V-ATPase activity in GSC is critical for mitochondrial metabolism and cell growth. Targeting V-ATPase activity may be a novel potential vulnerability for glioblastoma treatment.

Background

Glioblastoma (GBM) is a highly lethal tumor of the central nervous system. It is characterized by a high degree of intra-tumor heterogeneity, in terms of histological and molecular features [1]. At the molecular level, primary GBM is characterized by wild-type IDH enzymes and EGFR amplification [2]. The elevated lethality of glioblastoma and poor response to therapeutics are due to the presence of the glioma stem cell (GSC) niche, which is favored by a hypoxic microenvironment [3]. GSCs play a crucial role in tumor initiation, progression, therapy resistance, and disease recurrence due to their ability to self-renew and differentiate into various cell types. The metabolism of GSCs is quite differ from that of normal brain cells and cells of the tumor bulk [4]. Indeed, GSCs show metabolic plasticity, enabling them to favor glycolysis or OxPhos as source of energy, according to environmental conditions. This metabolic plasticity is crucial for adapting to nutritional and oxygen changes within the tumor microenvironment (TME), allowing them to adapt to and/or compensate for an unfavorable TME and contributes to their superior resistance to therapeutics. [4, 5]. Therefore, the identification of potential novel targets to halt GSCs survival has become a priority in the medical setting. Targeting the metabolic vulnerabilities of GSCs has proven a promising approach to eliminate GSCs [4].
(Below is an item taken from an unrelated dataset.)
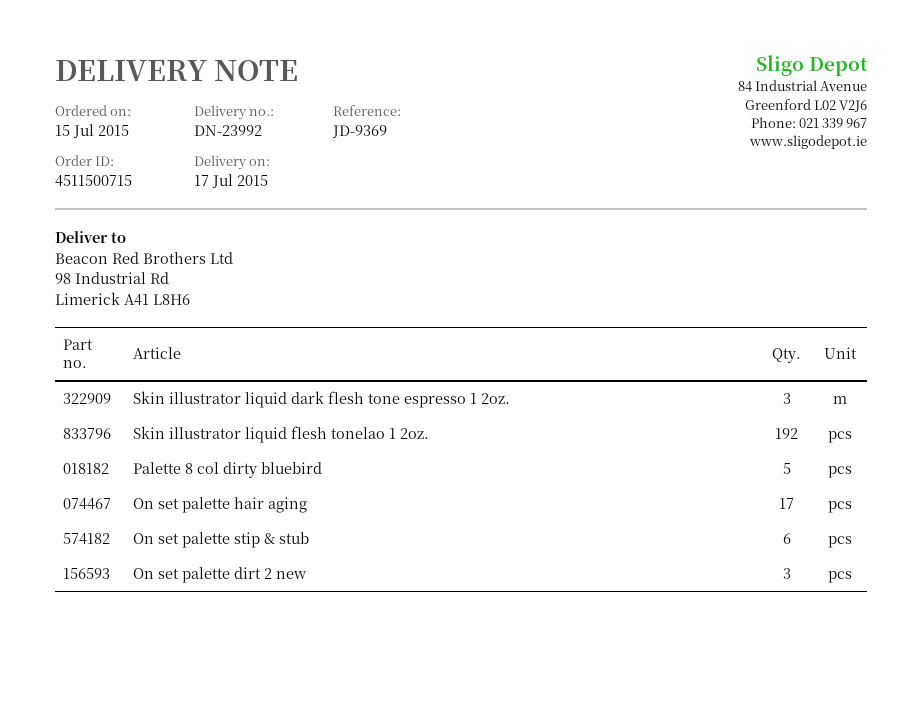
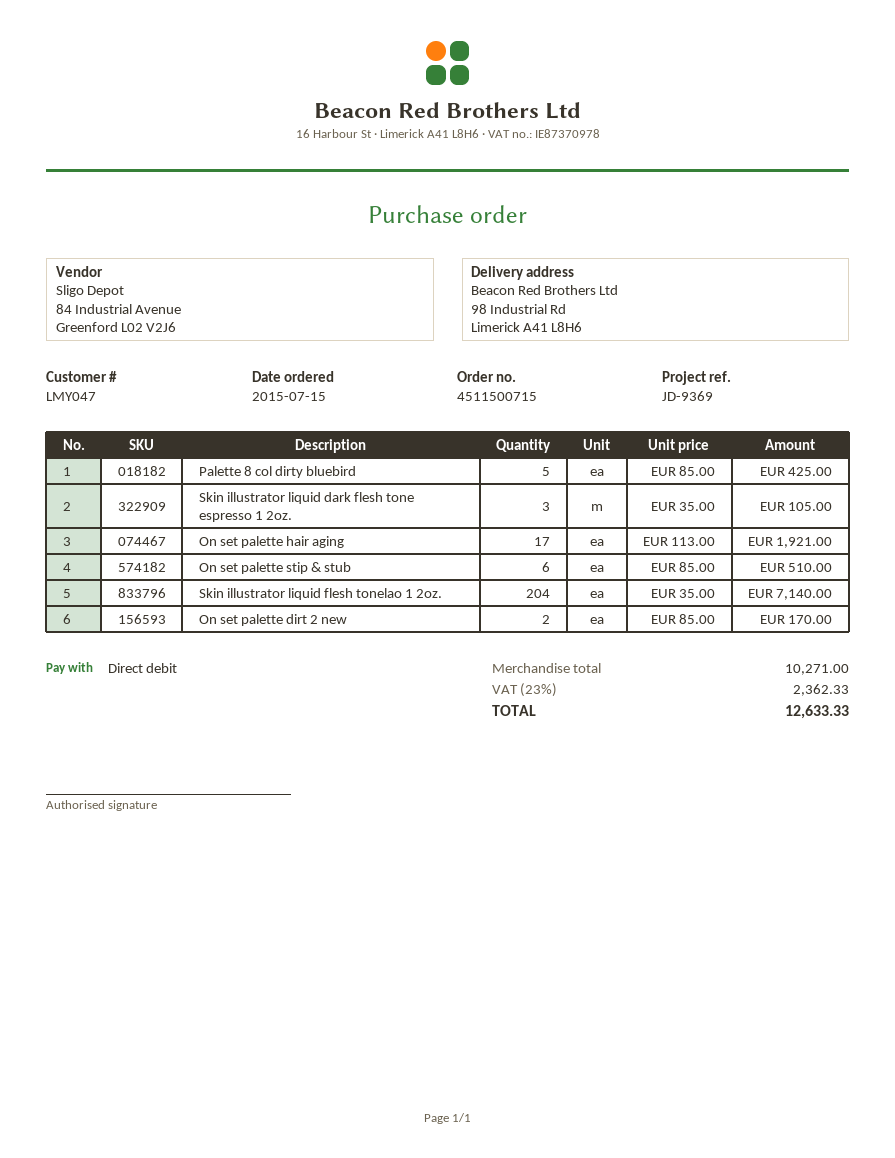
Skin illustrator liquid flesh tonelao 1 2oz.: 192 -> 204
On set palette dirt 2 new: 3 -> 2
Alterations in cellular metabolism and pH gradient have been recognized as hallmarks of cancer, including GBM. Hypoxia and hypoxia-inducible factors (HIFs) play a crucial role in promoting metabolic reprogramming in cancer cells as well as in promoting stemness and therapy resistance [3, 6].
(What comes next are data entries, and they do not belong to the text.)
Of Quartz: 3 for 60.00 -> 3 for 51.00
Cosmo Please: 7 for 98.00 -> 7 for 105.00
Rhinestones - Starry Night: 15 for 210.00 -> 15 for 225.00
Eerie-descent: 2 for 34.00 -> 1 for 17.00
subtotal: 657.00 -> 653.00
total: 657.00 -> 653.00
The vacuolar proton pump V-ATPase is one of the main regulators of intra/extra-cellular space acidification and nutrient sensing. V-ATPase is a multi-subunit protein responsible for protein trafficking, endo/lysosomal activity, mTORC1-directed cell growth, and autophagy [7, 8]. In physiologic conditions, V-ATPase activity modulates neuron synaptic activity through the loading of neurotransmitters into synaptic vesicles [9]. Recent papers have showed that the expression of V-ATPase subunits is deregulated in tumor cells and is not restricted to lysosomes only [10,11,12,13,14]. Changes in V-ATPase subunits expression, localization and mutations are closely associated with cancer progression and invasion [11, 15]. Furthermore, alterations in V-ATPase activity can impair chemotherapeutics uptake and efficiency through the modulation of extracellular pH [16]. Because of the pleiotropic effects of V-ATPase activity, this pump represents an attractive therapeutic target in translational oncology [15, 17, 18].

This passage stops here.